## Aim of the task
From the entries below, copy exactly the lines from the one that contains "per 27 September" through the one that contains "font-weight: normal ->", both included, and only those.

## Source data
-------

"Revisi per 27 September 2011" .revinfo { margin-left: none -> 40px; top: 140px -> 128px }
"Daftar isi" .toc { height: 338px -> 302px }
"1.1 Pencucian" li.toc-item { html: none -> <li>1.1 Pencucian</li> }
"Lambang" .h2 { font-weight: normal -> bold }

-------

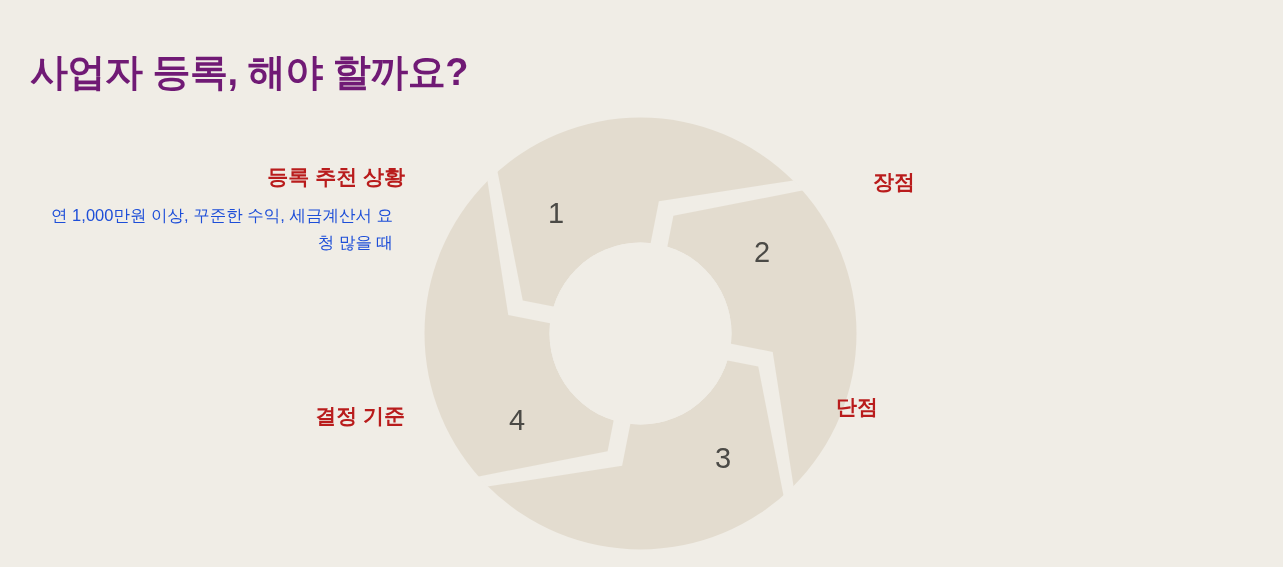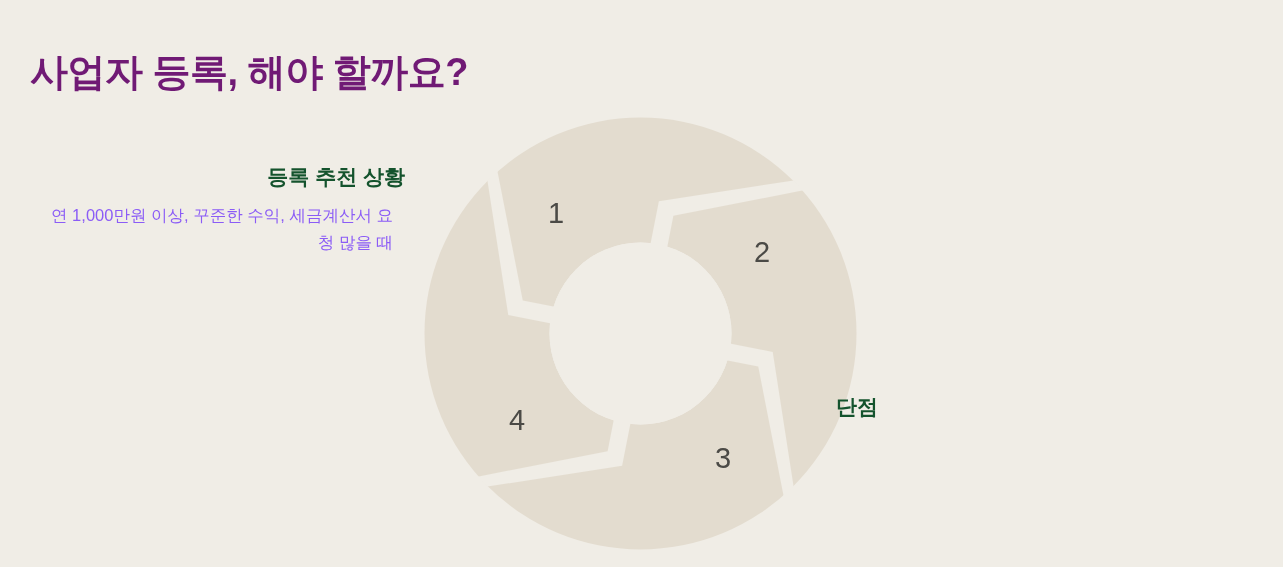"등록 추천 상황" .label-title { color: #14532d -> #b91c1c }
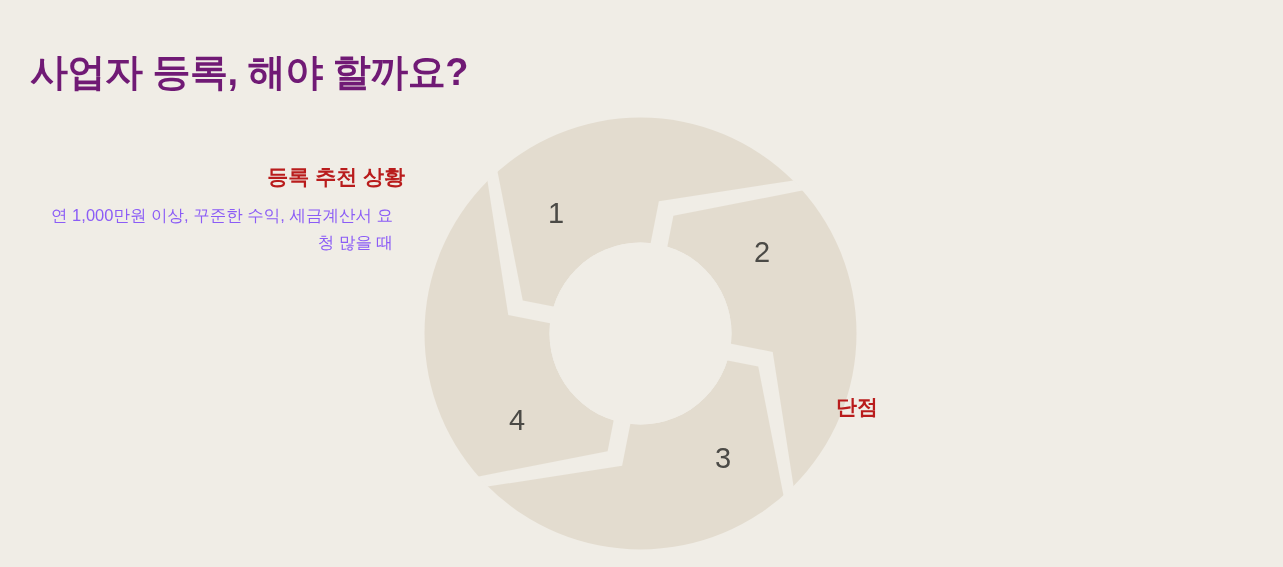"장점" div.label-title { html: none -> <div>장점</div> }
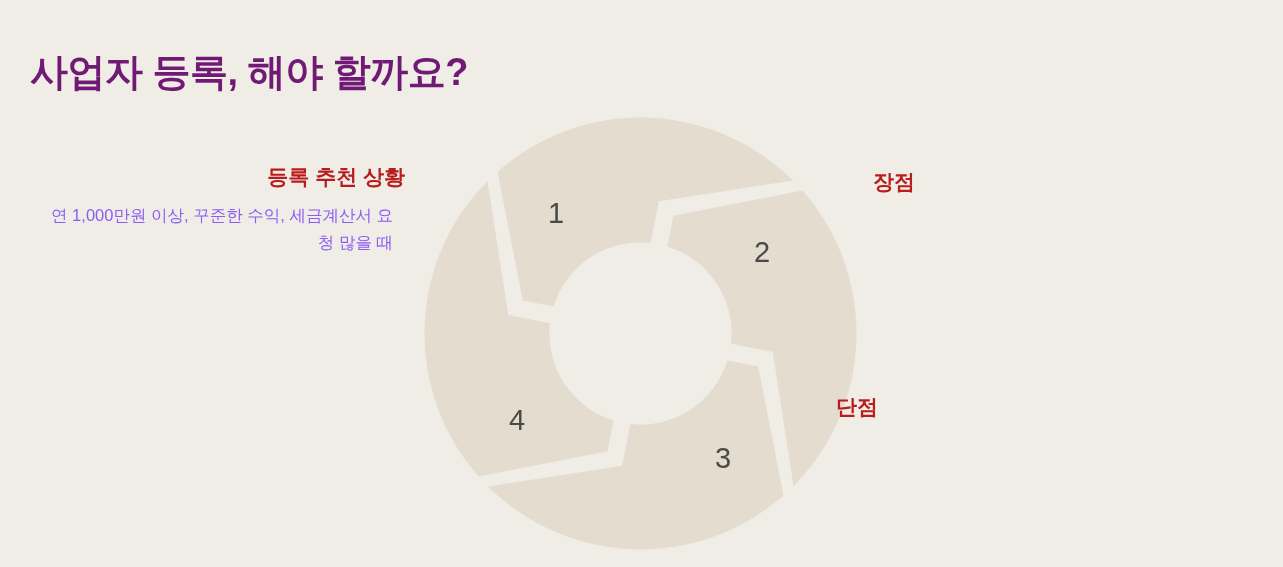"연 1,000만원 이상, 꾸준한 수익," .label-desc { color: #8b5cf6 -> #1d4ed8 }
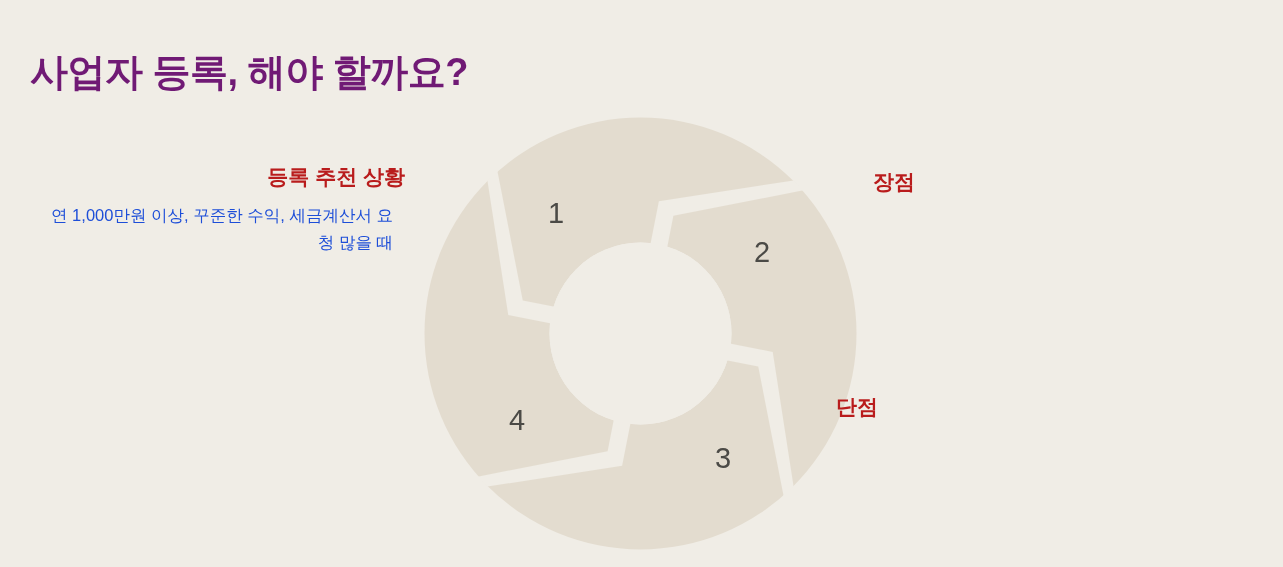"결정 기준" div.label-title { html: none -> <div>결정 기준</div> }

-------

## Task solution
"Revisi per 27 September 2011" .revinfo { margin-left: none -> 40px; top: 140px -> 128px }
"Daftar isi" .toc { height: 338px -> 302px }
"1.1 Pencucian" li.toc-item { html: none -> <li>1.1 Pencucian</li> }
"Lambang" .h2 { font-weight: normal -> bold }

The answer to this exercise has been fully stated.